(Record excerpts Opens)

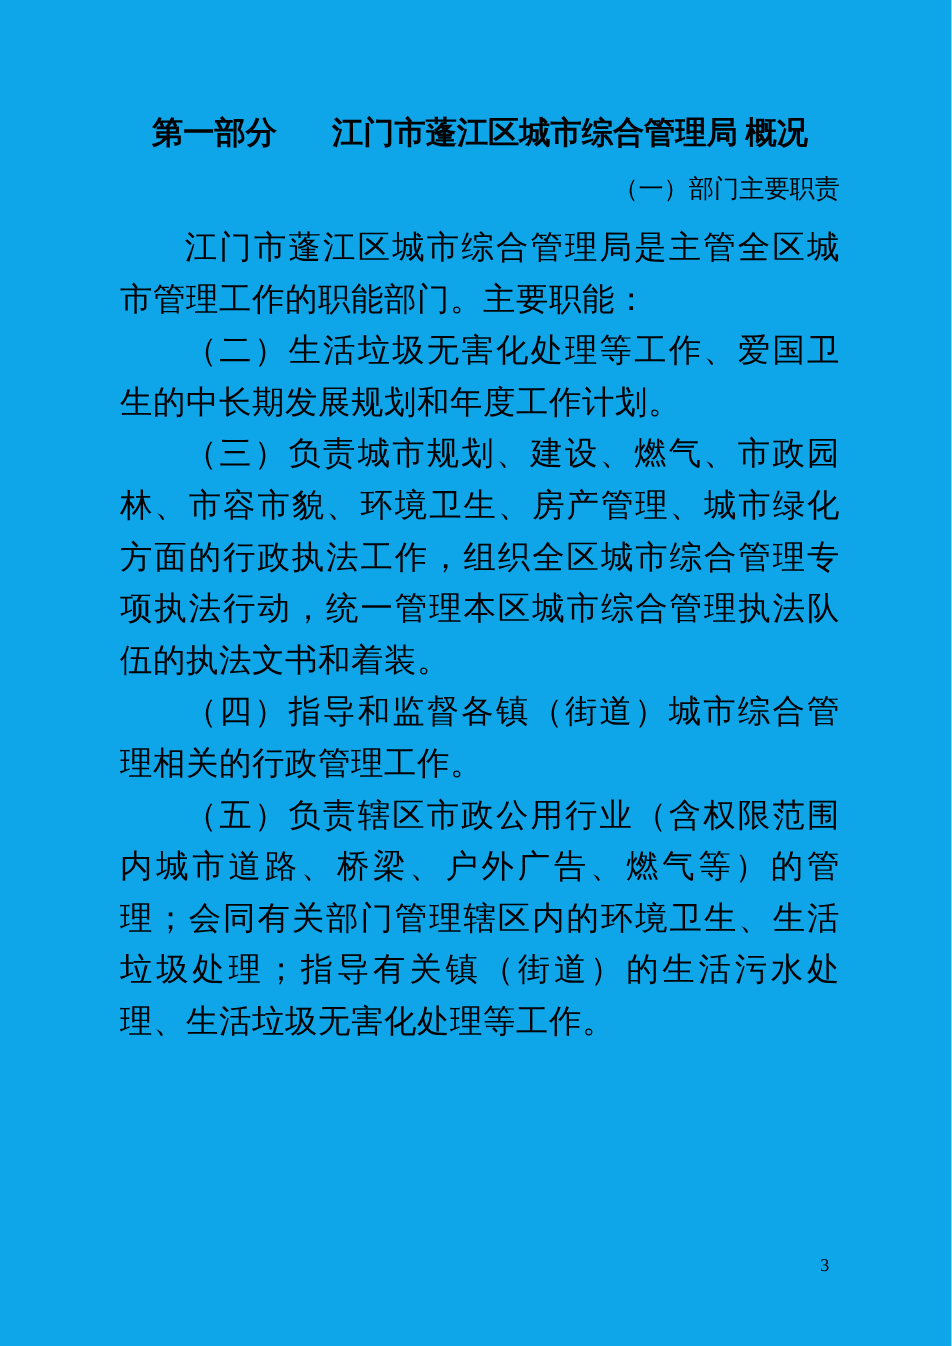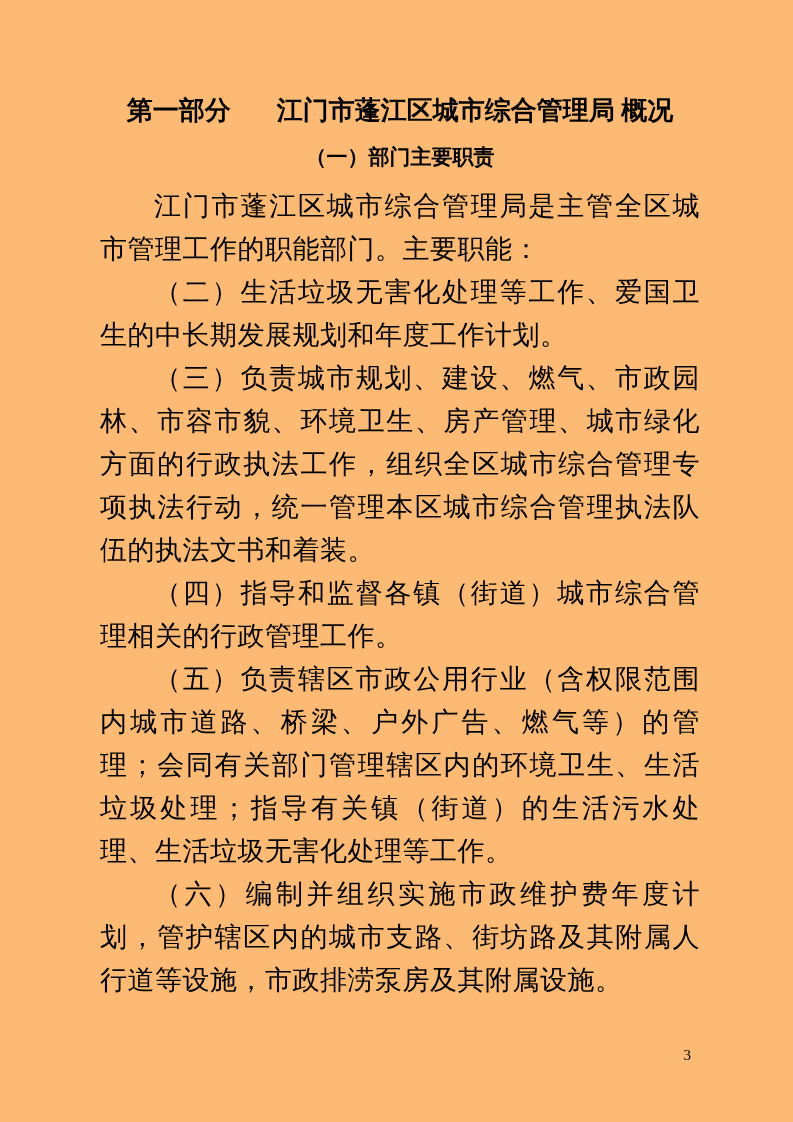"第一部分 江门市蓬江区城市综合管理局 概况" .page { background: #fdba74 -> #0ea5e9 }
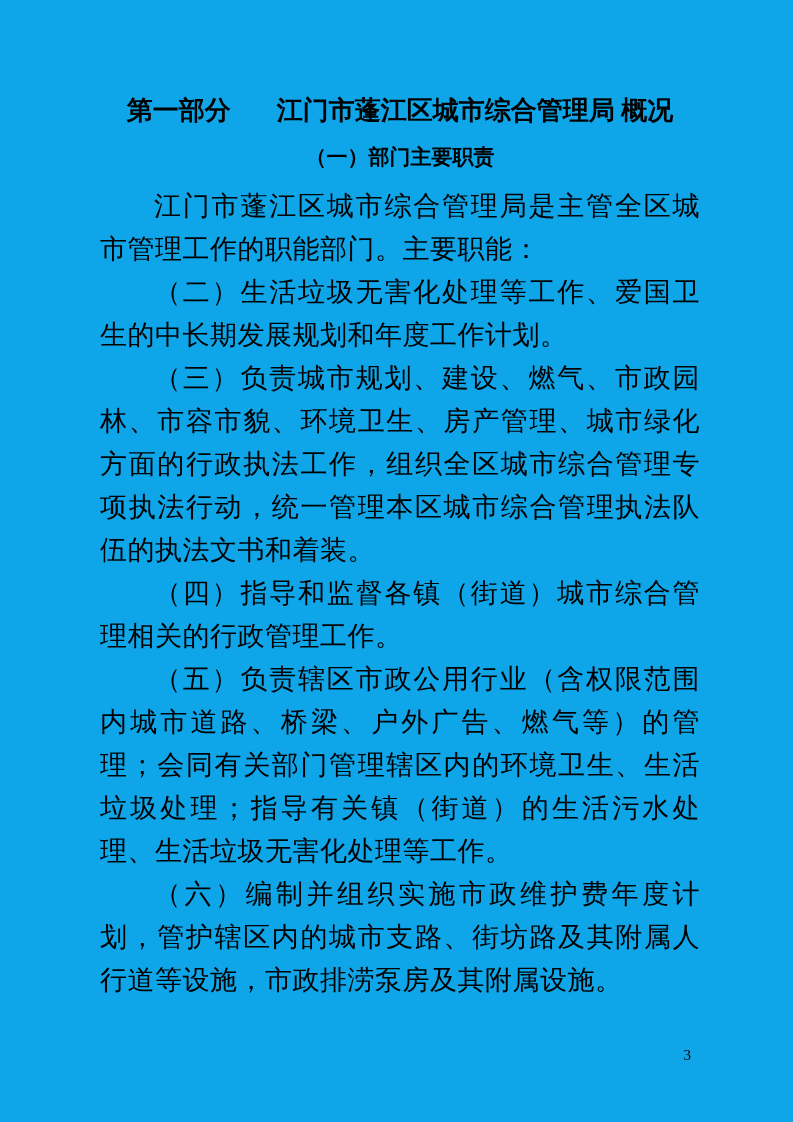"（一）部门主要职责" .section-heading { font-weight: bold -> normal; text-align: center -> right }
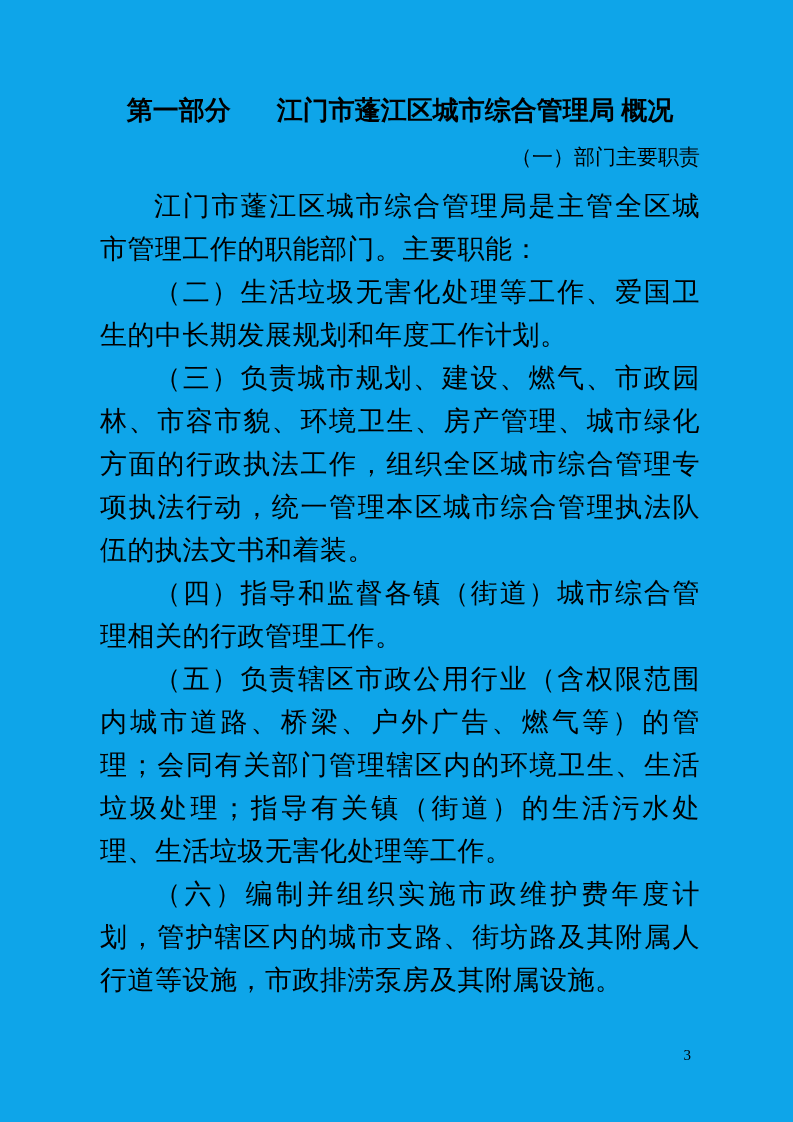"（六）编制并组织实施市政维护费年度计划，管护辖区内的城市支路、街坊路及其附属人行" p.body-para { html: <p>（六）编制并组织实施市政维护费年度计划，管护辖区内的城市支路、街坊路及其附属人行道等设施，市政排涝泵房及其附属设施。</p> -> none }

(Record excerpts Closes)
(Record excerpts Opens)

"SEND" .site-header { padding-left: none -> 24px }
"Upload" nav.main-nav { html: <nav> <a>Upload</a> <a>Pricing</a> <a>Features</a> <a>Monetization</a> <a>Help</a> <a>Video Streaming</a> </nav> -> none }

(Record excerpts Closes)

*What is needed*: Print exactly the lines above from the one with "padding-left: none ->" to the one with "html: <nav> <a>Upload</a>", including both.

*Written solution*:
"SEND" .site-header { padding-left: none -> 24px }
"Upload" nav.main-nav { html: <nav> <a>Upload</a> <a>Pricing</a> <a>Features</a> <a>Monetization</a> <a>Help</a> <a>Video Streaming</a> </nav> -> none }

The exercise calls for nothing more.